■ The problem
Only the lines below, from the one with "color: #4c1d95 ->" through the one with "width: 605px ->", are to be written out, exactly.

■ Information supplied

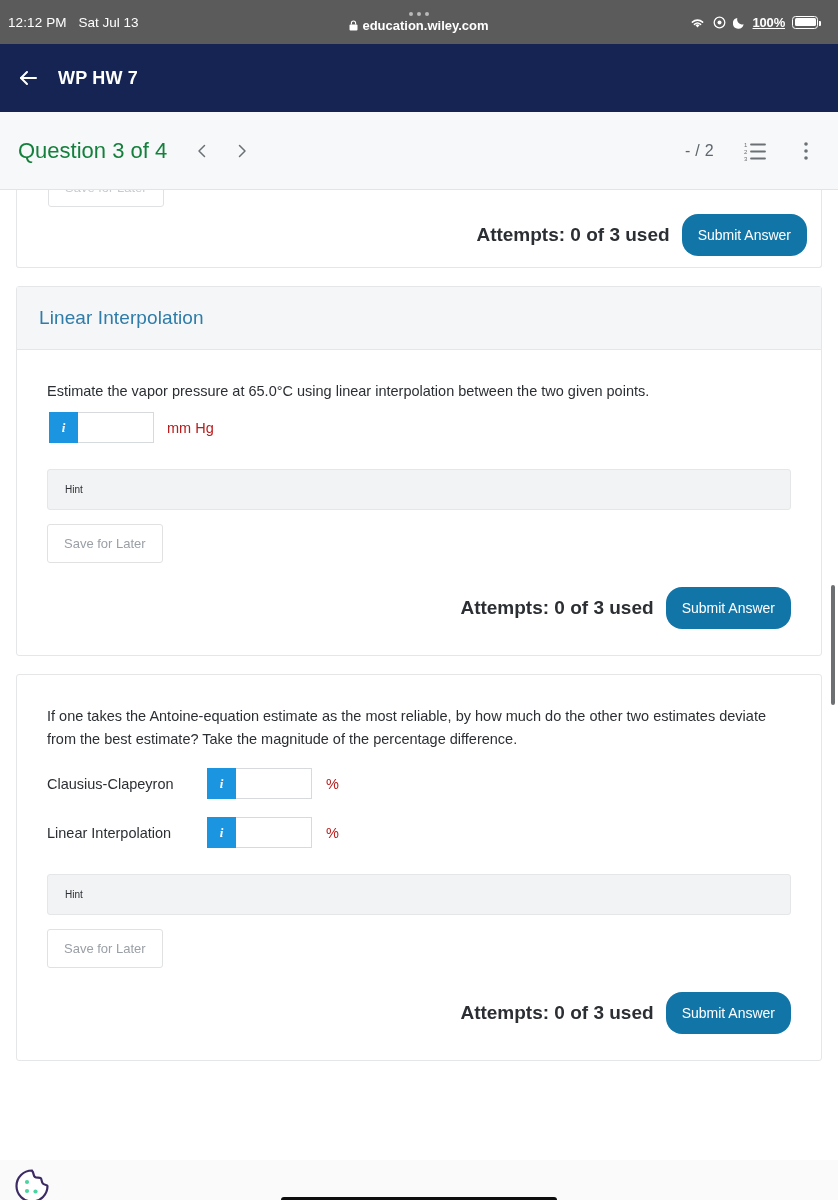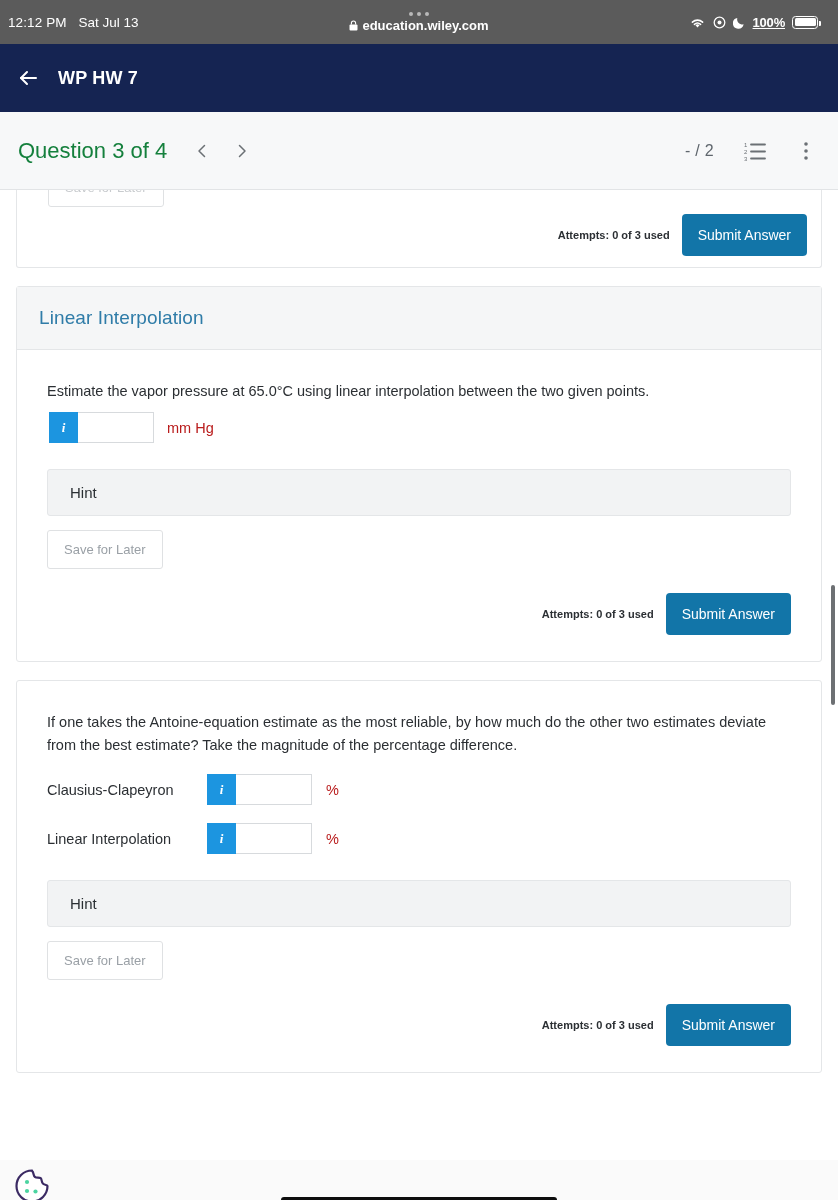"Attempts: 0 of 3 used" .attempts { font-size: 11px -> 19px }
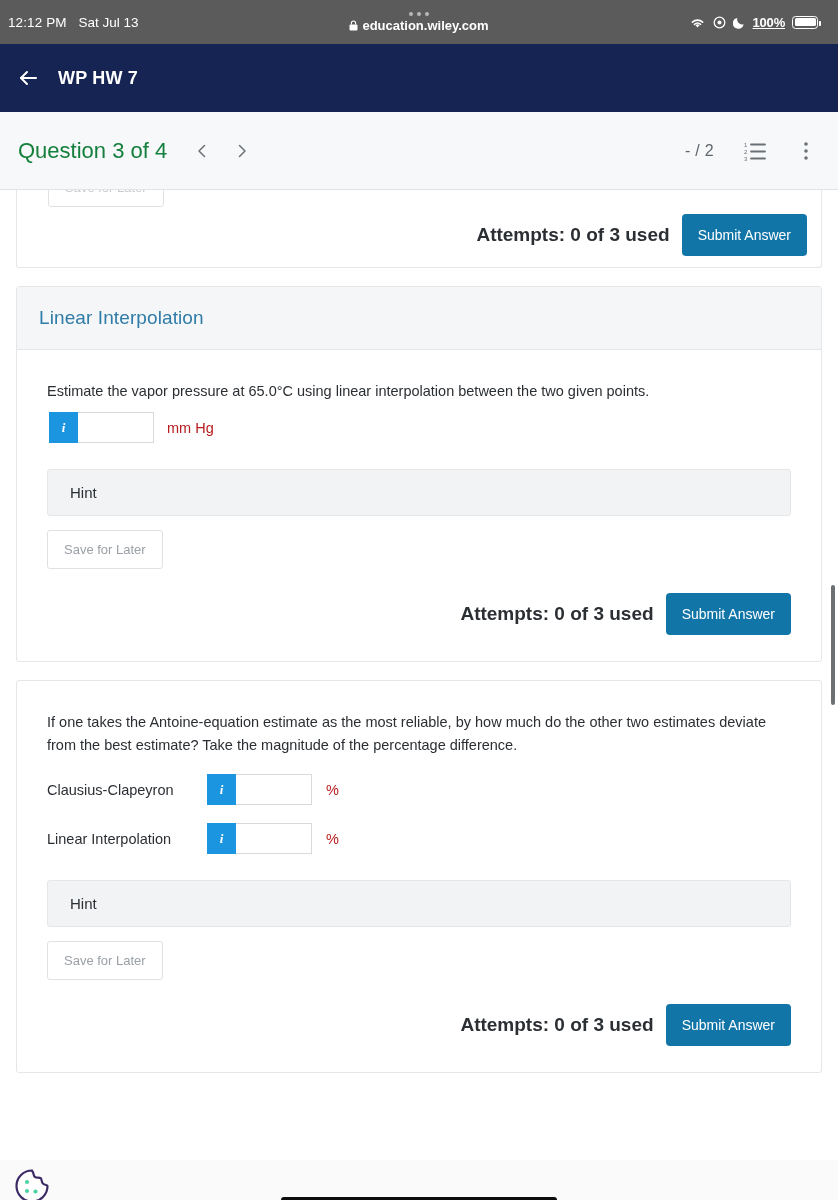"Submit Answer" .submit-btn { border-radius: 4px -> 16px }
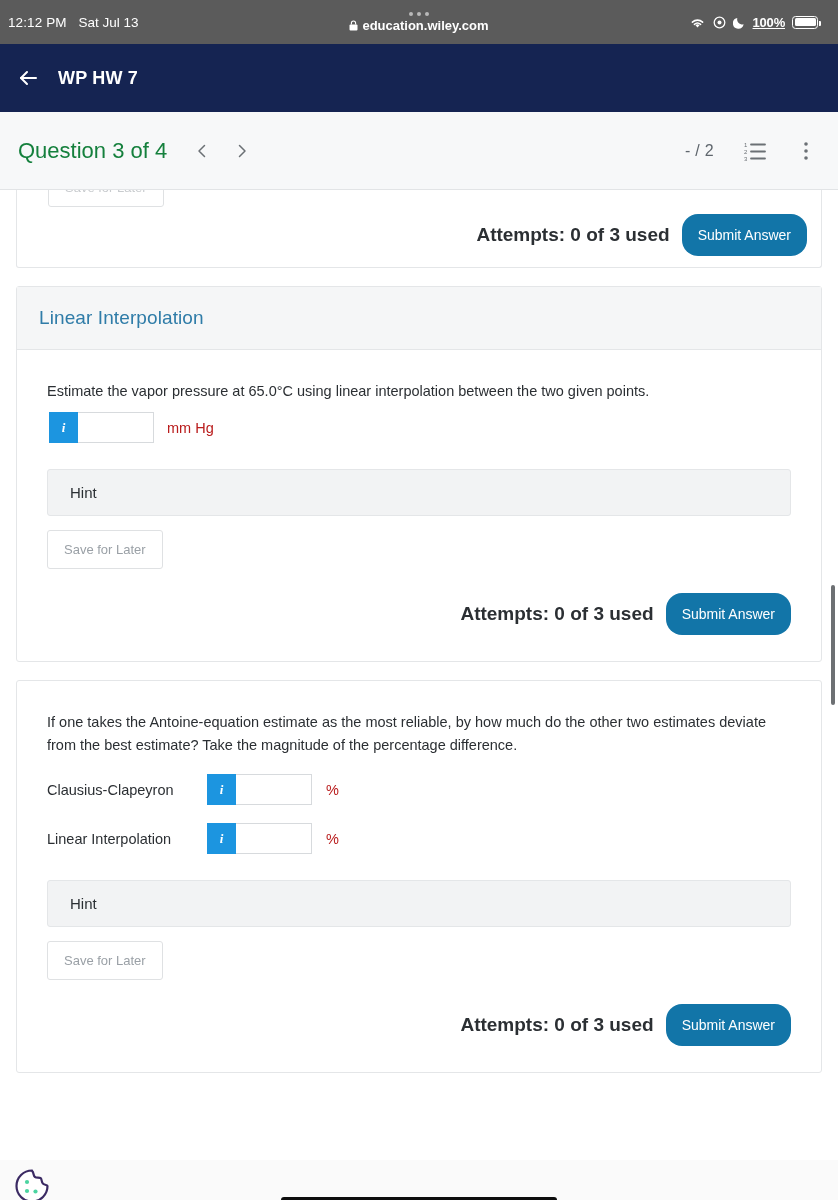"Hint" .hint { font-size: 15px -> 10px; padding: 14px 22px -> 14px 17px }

...

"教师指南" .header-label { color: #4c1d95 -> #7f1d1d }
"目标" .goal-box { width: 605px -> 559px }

...

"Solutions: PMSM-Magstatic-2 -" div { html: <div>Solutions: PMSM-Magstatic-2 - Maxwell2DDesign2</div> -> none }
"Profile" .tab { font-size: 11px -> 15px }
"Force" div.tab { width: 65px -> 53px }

■ Exercise response
"教师指南" .header-label { color: #4c1d95 -> #7f1d1d }
"目标" .goal-box { width: 605px -> 559px }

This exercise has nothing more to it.